***** EXERCISE MATERIAL *****

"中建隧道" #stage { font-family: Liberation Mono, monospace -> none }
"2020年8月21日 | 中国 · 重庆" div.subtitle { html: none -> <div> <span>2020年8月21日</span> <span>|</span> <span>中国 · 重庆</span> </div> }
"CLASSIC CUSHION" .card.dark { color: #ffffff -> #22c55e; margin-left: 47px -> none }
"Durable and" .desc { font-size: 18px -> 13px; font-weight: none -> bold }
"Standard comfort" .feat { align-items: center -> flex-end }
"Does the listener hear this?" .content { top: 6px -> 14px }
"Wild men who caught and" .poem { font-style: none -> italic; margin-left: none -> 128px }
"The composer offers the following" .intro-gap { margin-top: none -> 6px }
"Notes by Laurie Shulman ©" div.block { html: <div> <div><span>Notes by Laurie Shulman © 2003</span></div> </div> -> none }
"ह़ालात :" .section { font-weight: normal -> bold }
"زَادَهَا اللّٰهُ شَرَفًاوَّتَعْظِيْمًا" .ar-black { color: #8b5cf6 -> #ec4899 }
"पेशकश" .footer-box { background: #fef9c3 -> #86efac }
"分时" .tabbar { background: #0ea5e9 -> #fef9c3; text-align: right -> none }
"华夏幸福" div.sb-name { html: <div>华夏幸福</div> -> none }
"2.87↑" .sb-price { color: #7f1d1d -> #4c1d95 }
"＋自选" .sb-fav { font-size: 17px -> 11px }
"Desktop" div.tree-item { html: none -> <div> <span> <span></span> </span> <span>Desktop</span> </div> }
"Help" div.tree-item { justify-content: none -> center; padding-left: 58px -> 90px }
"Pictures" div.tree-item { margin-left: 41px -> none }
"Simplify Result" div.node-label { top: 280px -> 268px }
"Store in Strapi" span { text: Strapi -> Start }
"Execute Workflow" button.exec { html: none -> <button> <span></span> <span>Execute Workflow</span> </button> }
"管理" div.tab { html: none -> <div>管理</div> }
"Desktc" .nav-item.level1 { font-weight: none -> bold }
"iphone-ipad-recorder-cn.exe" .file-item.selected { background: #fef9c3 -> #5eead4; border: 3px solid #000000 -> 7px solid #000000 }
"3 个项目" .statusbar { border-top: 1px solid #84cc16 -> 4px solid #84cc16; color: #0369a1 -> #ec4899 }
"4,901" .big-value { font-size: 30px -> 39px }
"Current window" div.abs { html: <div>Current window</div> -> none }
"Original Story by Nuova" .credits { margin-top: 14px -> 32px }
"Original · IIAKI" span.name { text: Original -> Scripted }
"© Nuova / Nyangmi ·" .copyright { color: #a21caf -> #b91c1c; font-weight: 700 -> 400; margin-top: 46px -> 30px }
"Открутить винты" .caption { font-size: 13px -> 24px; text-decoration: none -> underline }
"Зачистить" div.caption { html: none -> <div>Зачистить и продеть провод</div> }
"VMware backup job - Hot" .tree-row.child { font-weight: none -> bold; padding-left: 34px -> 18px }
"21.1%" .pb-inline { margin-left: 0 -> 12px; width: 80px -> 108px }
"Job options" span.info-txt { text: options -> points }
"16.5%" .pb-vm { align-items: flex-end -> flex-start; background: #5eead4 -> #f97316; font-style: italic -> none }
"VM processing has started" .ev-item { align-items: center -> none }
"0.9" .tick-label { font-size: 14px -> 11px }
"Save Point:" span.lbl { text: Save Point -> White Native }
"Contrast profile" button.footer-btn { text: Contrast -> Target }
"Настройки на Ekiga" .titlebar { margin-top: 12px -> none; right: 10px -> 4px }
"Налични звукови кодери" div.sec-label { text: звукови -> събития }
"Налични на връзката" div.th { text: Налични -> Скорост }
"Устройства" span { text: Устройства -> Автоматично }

*****

Your task is to write out the lines from the one with "Nuova / Nyangmi" through the end of the records, exactly and with nothing added.

"© Nuova / Nyangmi ·" .copyright { color: #a21caf -> #b91c1c; font-weight: 700 -> 400; margin-top: 46px -> 30px }
"Открутить винты" .caption { font-size: 13px -> 24px; text-decoration: none -> underline }
"Зачистить" div.caption { html: none -> <div>Зачистить и продеть провод</div> }
"VMware backup job - Hot" .tree-row.child { font-weight: none -> bold; padding-left: 34px -> 18px }
"21.1%" .pb-inline { margin-left: 0 -> 12px; width: 80px -> 108px }
"Job options" span.info-txt { text: options -> points }
"16.5%" .pb-vm { align-items: flex-end -> flex-start; background: #5eead4 -> #f97316; font-style: italic -> none }
"VM processing has started" .ev-item { align-items: center -> none }
"0.9" .tick-label { font-size: 14px -> 11px }
"Save Point:" span.lbl { text: Save Point -> White Native }
"Contrast profile" button.footer-btn { text: Contrast -> Target }
"Настройки на Ekiga" .titlebar { margin-top: 12px -> none; right: 10px -> 4px }
"Налични звукови кодери" div.sec-label { text: звукови -> събития }
"Налични на връзката" div.th { text: Налични -> Скорост }
"Устройства" span { text: Устройства -> Автоматично }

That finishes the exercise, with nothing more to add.